5. As claimed inSolving 3 the screening method of a strain of Halomonas taniensis HT PA16_9, which is characterized in that in the step 1), the selenite-tungstate solution comprises the following components: 0.5g/L of sodium hydroxide, 3mg/L of sodium selenite and 4mg/L of sodium tungstate, and filtering and sterilizing; the trace element solution comprises the following components: firstly, 1.5g of nitrilotriacetic acid is added into about 500mL of water, the pH value is adjusted to 6.5 by KOH for dissolution, 3g of magnesium sulfate, 0.5g of manganese sulfate, 1g of sodium chloride, 0.1g of ferric sulfate, 0.1g of cobalt chloride, 0.1g of anhydrous calcium chloride, 0.1g of zinc chloride, 0.01g of copper sulfate, 0.01g of aluminum potassium sulfate, 0.01g of boric acid and 0.01g of sodium molybdate, the volume is adjusted to 1L by distilled water, and filtration sterilization is carried out; the phosphate solution comprises the following components: KH (Perkin Elmer)₂PO₄Dissolving 5g of the extract in 100mL of distilled water, and autoclaving at 121 ℃ for 20 min; the carbon source may be a mixed aromatic hydrocarbon or an alkane.

6. The method for screening a strain of Halomonas taniensis (Halomonas titaniae) HT PA16_9 according to claim 3, wherein in step 2), the anaerobic culture medium comprises the following components in proportion: 1mL of the microelement solution, 1mL of the vitamin solution, 1mL of the selenite-tungstate solution, 8mL of the phosphate solution, and 0.2% of the carbon source were added to 1L of the basal salt medium.

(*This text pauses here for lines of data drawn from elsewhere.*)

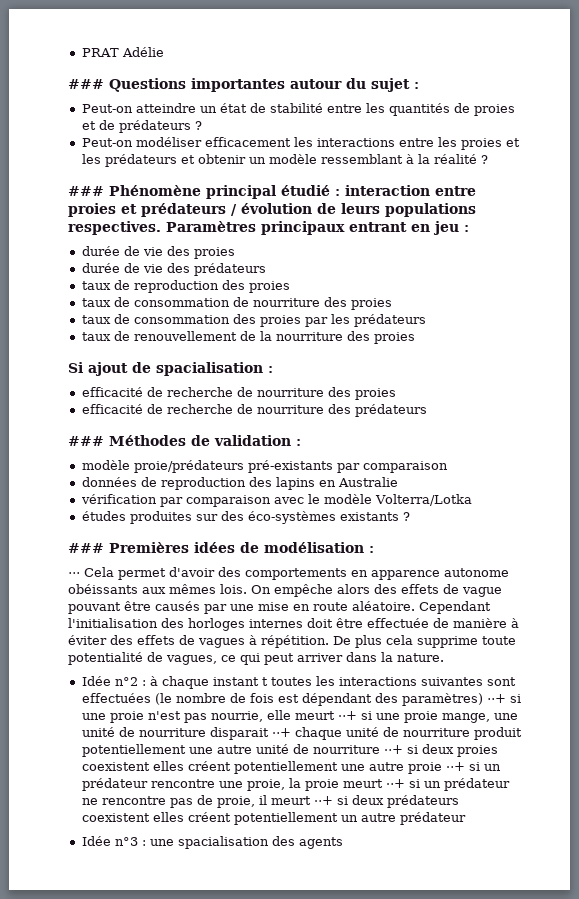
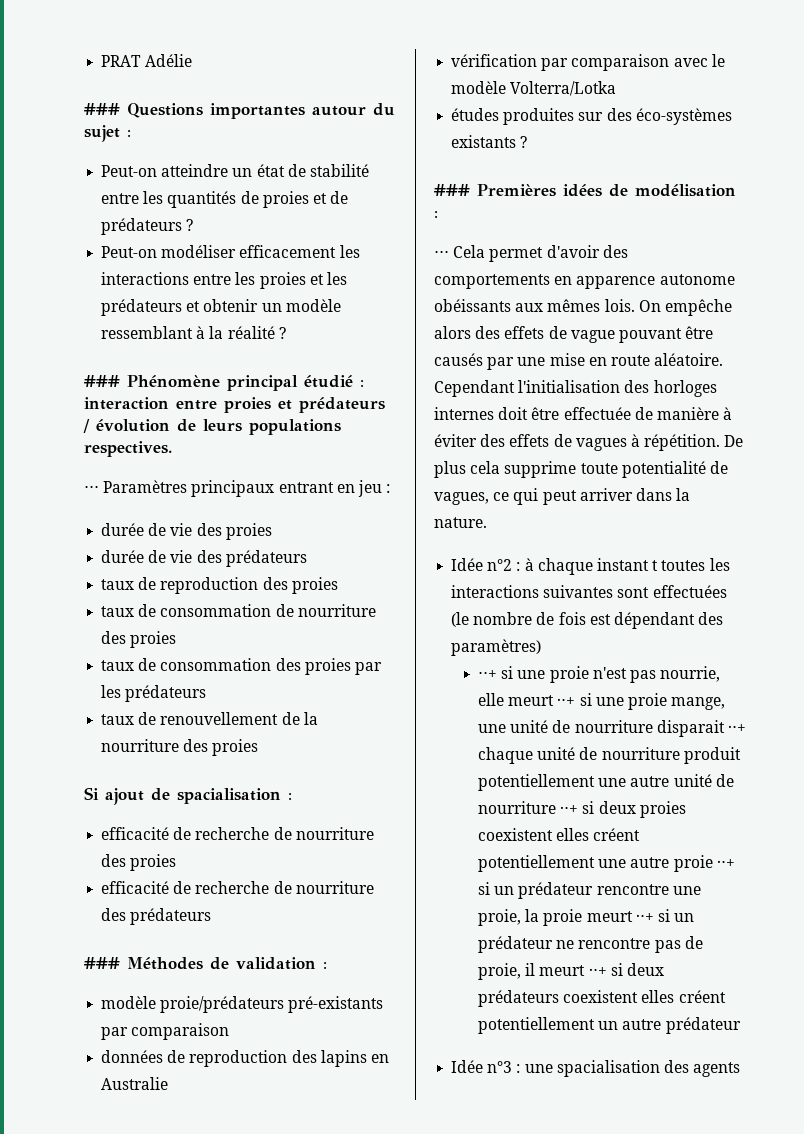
- ### Phénomène principal étudié : interaction entre proies et prédateurs / évolution de leurs populations respectives. Paramètres principaux entrant en jeu :
+ ### Phénomène principal étudié : interaction entre proies et prédateurs / évolution de leurs populations respectives.
+ ⋅⋅⋅ Paramètres principaux entrant en jeu :
- à chaque instant t toutes les interactions suivantes sont effectuées (le nombre de fois est dépendant des paramètres) ⋅⋅+ si une proie n'est pas nourrie, elle meurt ·⋅+ si une proie mange, une unité de nourriture disparait ·⋅+ chaque unité de nourriture produit potentiellement une autre unité de nourriture ·⋅+ si deux proies coexistent elles créent potentiellement une autre proie ·⋅+ si un prédateur rencontre une proie, la proie meurt ·⋅+ si un prédateur ne rencontre pas de proie, il meurt ·⋅+ si deux prédateurs coexistent elles créent potentiellement un autre prédateur
+ à chaque instant t toutes les interactions suivantes sont effectuées (le nombre de fois est dépendant des paramètres)
+ ⋅⋅+ si une proie n'est pas nourrie, elle meurt ·⋅+ si une proie mange, une unité de nourriture disparait ·⋅+ chaque unité de nourriture produit potentiellement une autre unité de nourriture ·⋅+ si deux proies coexistent elles créent potentiellement une autre proie ·⋅+ si un prédateur rencontre une proie, la proie meurt ·⋅+ si un prédateur ne rencontre pas de proie, il meurt ·⋅+ si deux prédateurs coexistent elles créent potentiellement un autre prédateur

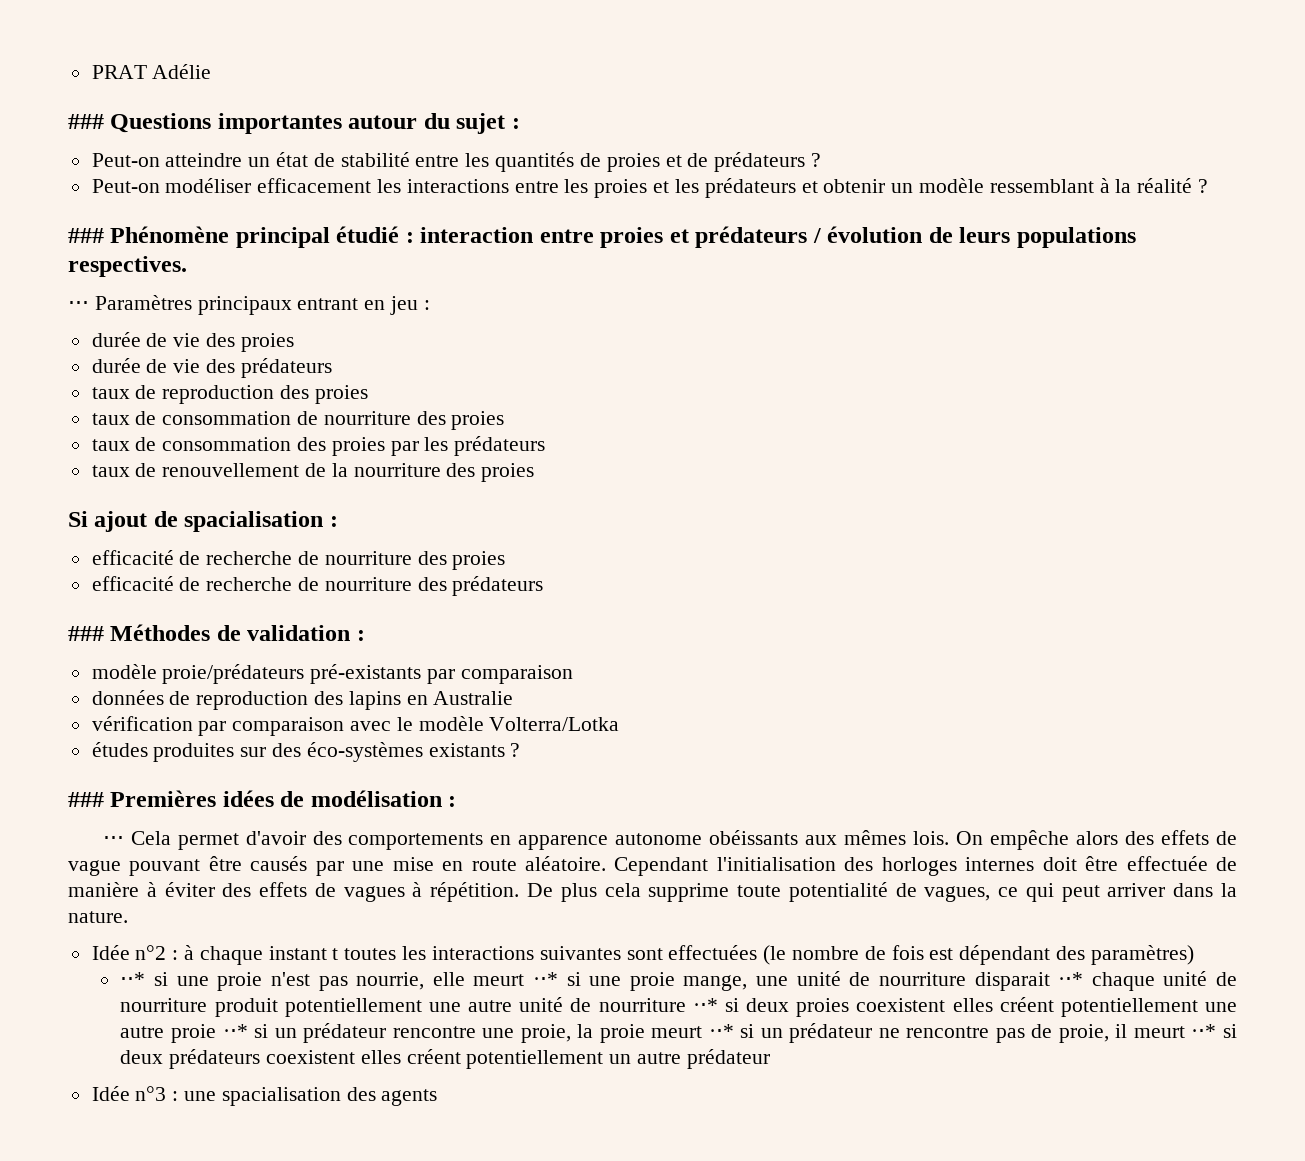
- ⋅⋅+ si une proie n'est pas nourrie, elle meurt ·⋅+ si une proie mange, une unité de nourriture disparait ·⋅+ chaque unité de nourriture produit potentiellement une autre unité de nourriture ·⋅+ si deux proies coexistent elles créent potentiellement une autre proie ·⋅+ si un prédateur rencontre une proie, la proie meurt ·⋅+ si un prédateur ne rencontre pas de proie, il meurt ·⋅+ si deux prédateurs coexistent elles créent potentiellement un autre prédateur
+ ⋅⋅* si une proie n'est pas nourrie, elle meurt ·⋅* si une proie mange, une unité de nourriture disparait ·⋅* chaque unité de nourriture produit potentiellement une autre unité de nourriture ·⋅* si deux proies coexistent elles créent potentiellement une autre proie ·⋅* si un prédateur rencontre une proie, la proie meurt ·⋅* si un prédateur ne rencontre pas de proie, il meurt ·⋅* si deux prédateurs coexistent elles créent potentiellement un autre prédateur

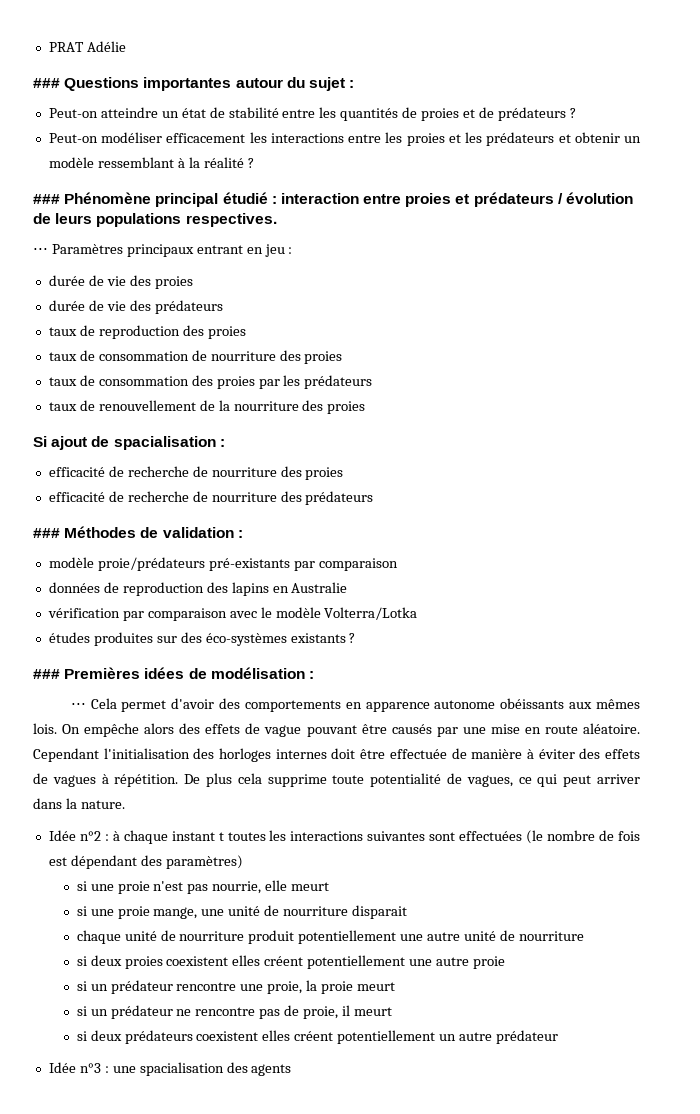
- ⋅⋅* si une proie n'est pas nourrie, elle meurt ·⋅* si une proie mange, une unité de nourriture disparait ·⋅* chaque unité de nourriture produit potentiellement une autre unité de nourriture ·⋅* si deux proies coexistent elles créent potentiellement une autre proie ·⋅* si un prédateur rencontre une proie, la proie meurt ·⋅* si un prédateur ne rencontre pas de proie, il meurt ·⋅* si deux prédateurs coexistent elles créent potentiellement un autre prédateur
+ si une proie n'est pas nourrie, elle meurt
+ si une proie mange, une unité de nourriture disparait
+ chaque unité de nourriture produit potentiellement une autre unité de nourriture
+ si deux proies coexistent elles créent potentiellement une autre proie
+ si un prédateur rencontre une proie, la proie meurt
+ si un prédateur ne rencontre pas de proie, il meurt
+ si deux prédateurs coexistent elles créent potentiellement un autre prédateur

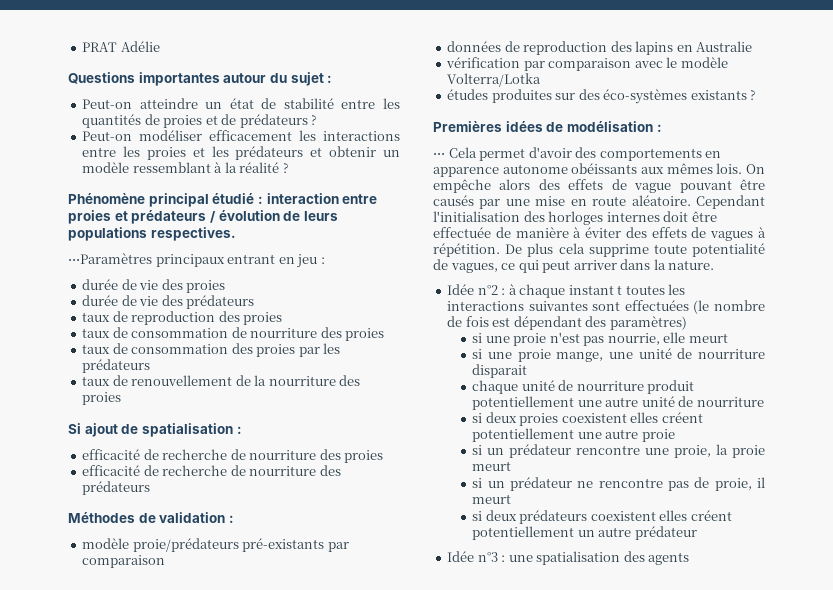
- ### Questions importantes autour du sujet :
+ Questions importantes autour du sujet :
- ### Phénomène principal étudié : interaction entre proies et prédateurs / évolution de leurs populations respectives.
+ Phénomène principal étudié : interaction entre proies et prédateurs / évolution de leurs populations respectives.
- ⋅⋅⋅ Paramètres principaux entrant en jeu :
+ ⋅⋅⋅Paramètres principaux entrant en jeu :
- Si ajout de spacialisation :
+ Si ajout de spatialisation :
- ### Méthodes de validation :
+ Méthodes de validation :
- ### Premières idées de modélisation :
+ Premières idées de modélisation :
- Idée n°3 : une spacialisation des agents
+ Idée n°3 : une spatialisation des agents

7. The method for screening a strain of Halomonas taniensis (Halomonas titaniae) HT PA16_9 according to claim 3, wherein in step 3), said anaerobic solid plate is supplemented with 1.5% agar based on a basal salt medium.

8. The 16S rDNA nucleotide sequence of the salt monad tympani (Halomonas titaniae) HT PA16_9 of claim 1 is as follows:

9. the use of a strain of Halomonas tanicutus (Halomonas titaniae) HT PA16_9 according to claim 1 for the anaerobic degradation of organic compounds.

10. The use of claim 9, wherein the organic compound is a petroleum hydrocarbon compound selected from the group consisting of medium and long chain alkanes, monocyclic and polycyclic aromatic hydrocarbons, pitch, and halogenated hydrocarbon organics.